# [EXERCISE REQUIREMENTS]
Take the listing below and output it exactly, with no images.

□ □ □ □ □

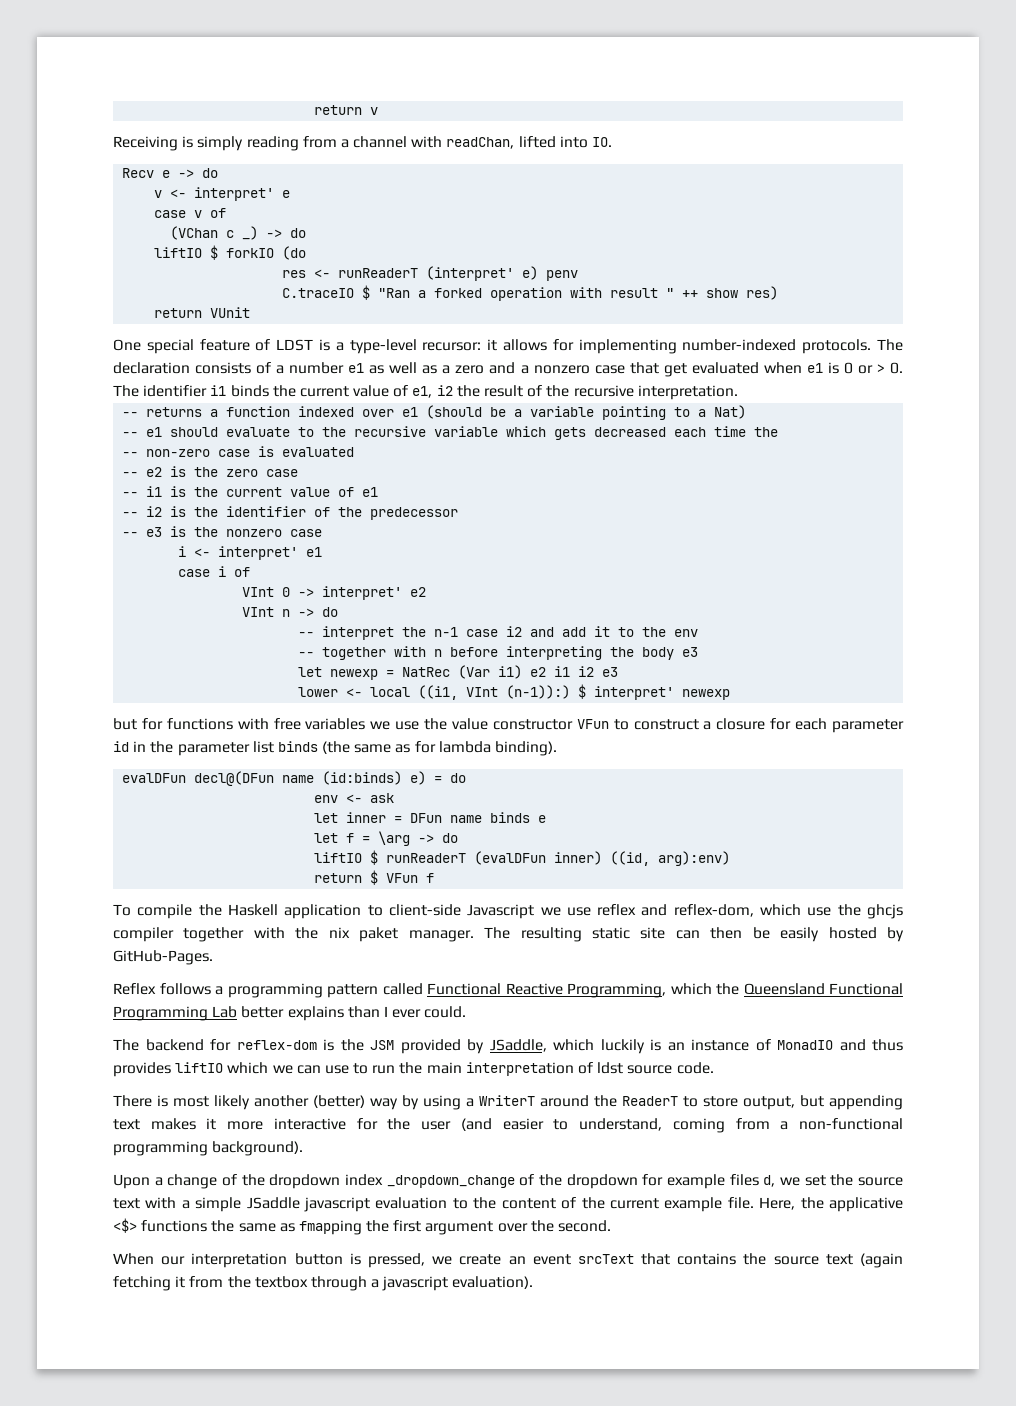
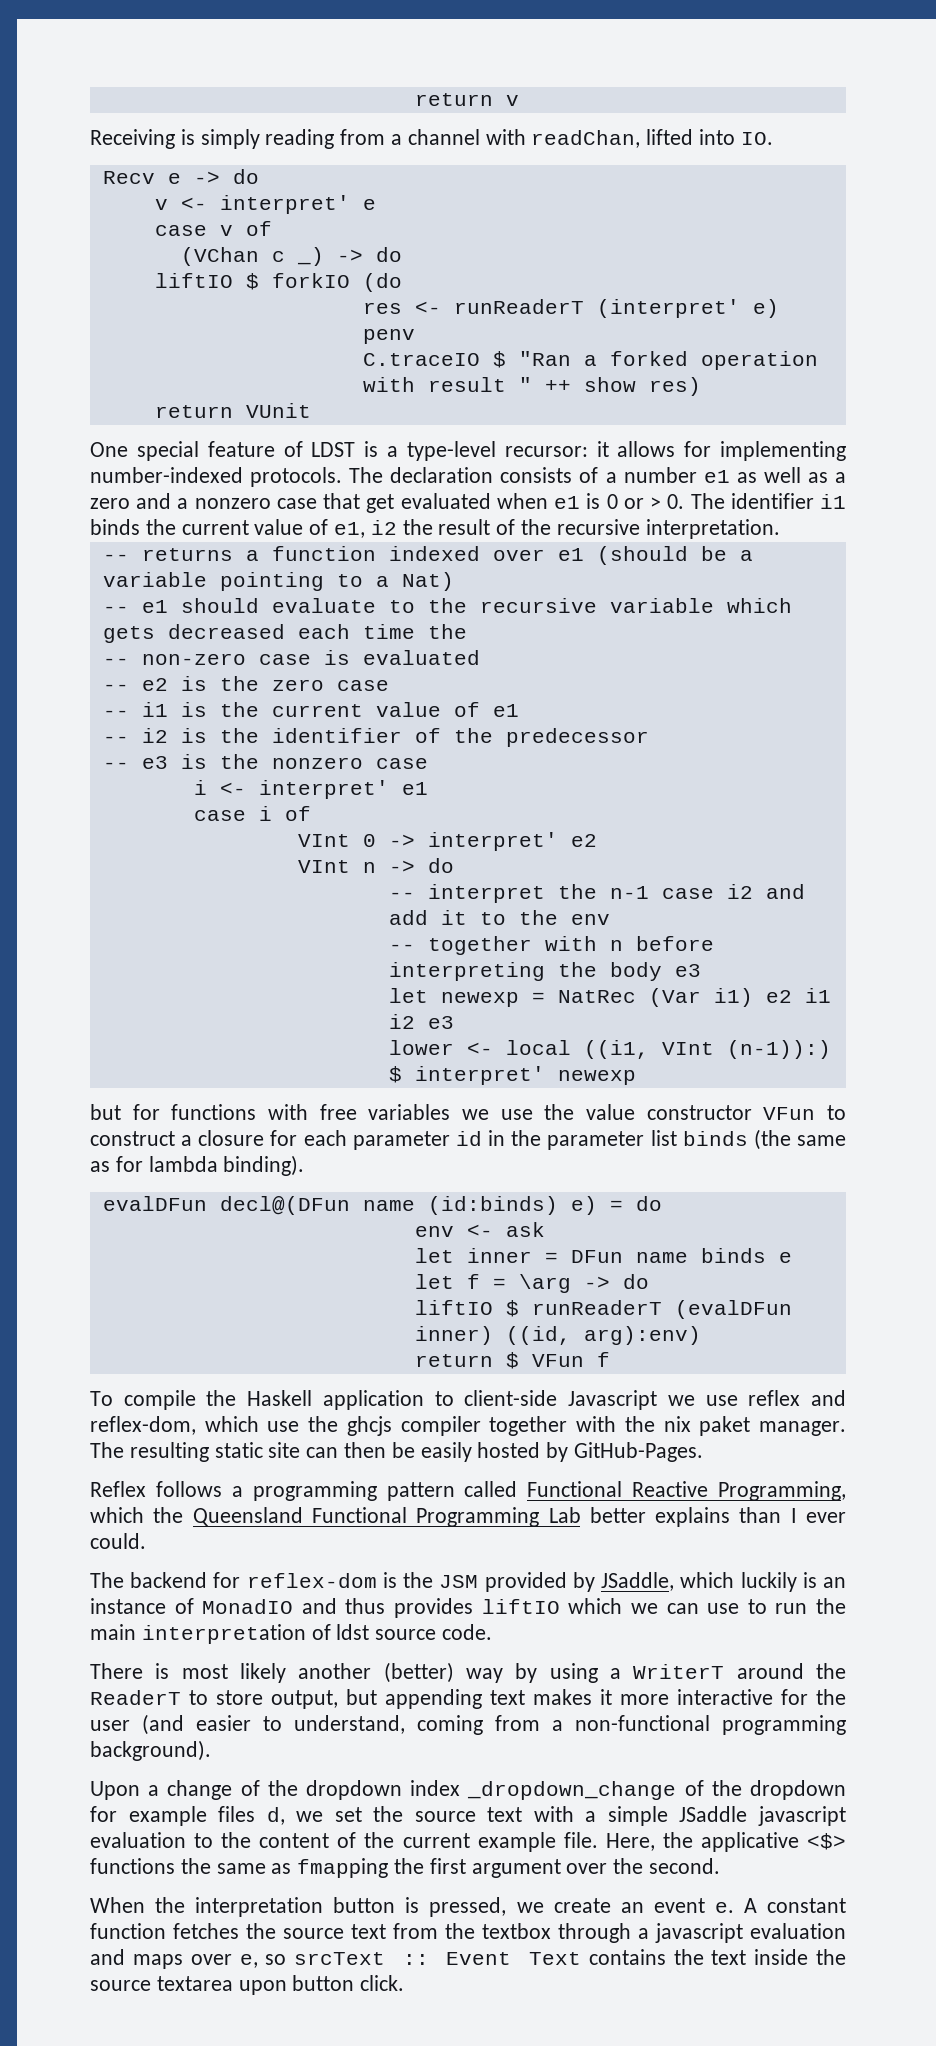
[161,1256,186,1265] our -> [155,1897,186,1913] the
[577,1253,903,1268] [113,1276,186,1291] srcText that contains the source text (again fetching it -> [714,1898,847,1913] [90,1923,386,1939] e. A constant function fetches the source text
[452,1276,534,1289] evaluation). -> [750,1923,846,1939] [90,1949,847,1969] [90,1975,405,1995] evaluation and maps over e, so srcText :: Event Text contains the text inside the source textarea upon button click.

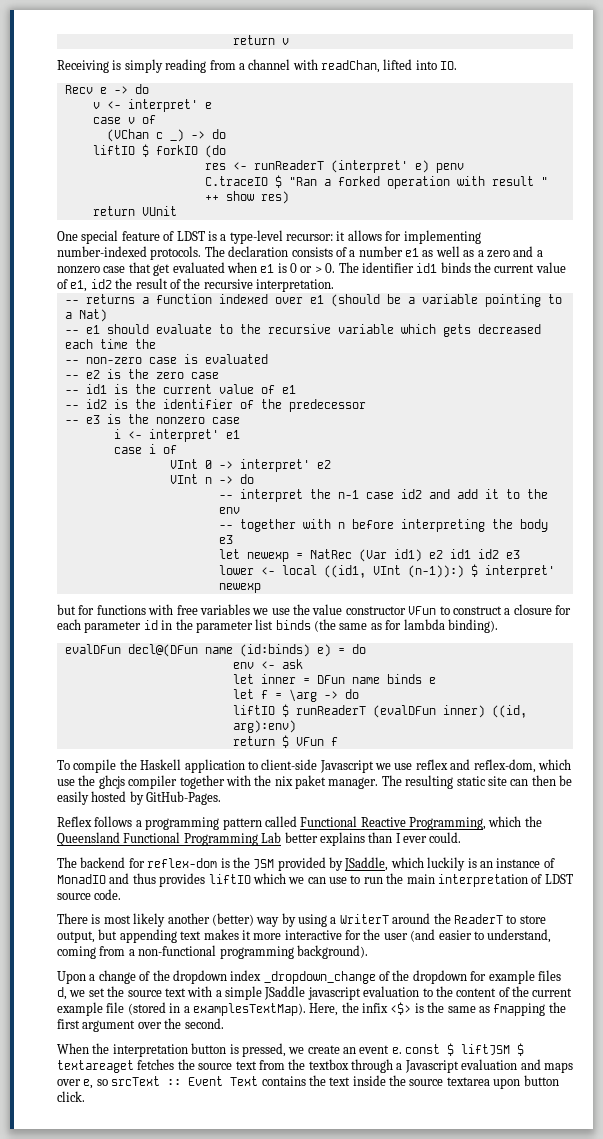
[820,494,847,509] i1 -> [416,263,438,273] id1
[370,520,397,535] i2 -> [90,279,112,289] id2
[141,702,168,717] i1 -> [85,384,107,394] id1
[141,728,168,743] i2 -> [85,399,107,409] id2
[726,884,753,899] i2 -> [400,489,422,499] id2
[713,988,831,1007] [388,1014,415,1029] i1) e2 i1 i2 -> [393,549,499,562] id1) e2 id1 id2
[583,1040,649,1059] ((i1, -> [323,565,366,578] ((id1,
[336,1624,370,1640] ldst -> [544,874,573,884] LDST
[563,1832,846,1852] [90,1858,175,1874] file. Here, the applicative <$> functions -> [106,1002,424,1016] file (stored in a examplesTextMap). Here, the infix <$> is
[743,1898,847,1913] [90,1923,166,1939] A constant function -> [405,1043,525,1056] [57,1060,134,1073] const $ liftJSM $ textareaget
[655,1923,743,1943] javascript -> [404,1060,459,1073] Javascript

□ □ □ □ □

# [SOLUTION FOR THIS EXERCISE]
[161,1256,186,1265] our -> [155,1897,186,1913] the
[577,1253,903,1268] [113,1276,186,1291] srcText that contains the source text (again fetching it -> [714,1898,847,1913] [90,1923,386,1939] e. A constant function fetches the source text
[452,1276,534,1289] evaluation). -> [750,1923,846,1939] [90,1949,847,1969] [90,1975,405,1995] evaluation and maps over e, so srcText :: Event Text contains the text inside the source textarea upon button click.

[820,494,847,509] i1 -> [416,263,438,273] id1
[370,520,397,535] i2 -> [90,279,112,289] id2
[141,702,168,717] i1 -> [85,384,107,394] id1
[141,728,168,743] i2 -> [85,399,107,409] id2
[726,884,753,899] i2 -> [400,489,422,499] id2
[713,988,831,1007] [388,1014,415,1029] i1) e2 i1 i2 -> [393,549,499,562] id1) e2 id1 id2
[583,1040,649,1059] ((i1, -> [323,565,366,578] ((id1,
[336,1624,370,1640] ldst -> [544,874,573,884] LDST
[563,1832,846,1852] [90,1858,175,1874] file. Here, the applicative <$> functions -> [106,1002,424,1016] file (stored in a examplesTextMap). Here, the infix <$> is
[743,1898,847,1913] [90,1923,166,1939] A constant function -> [405,1043,525,1056] [57,1060,134,1073] const $ liftJSM $ textareaget
[655,1923,743,1943] javascript -> [404,1060,459,1073] Javascript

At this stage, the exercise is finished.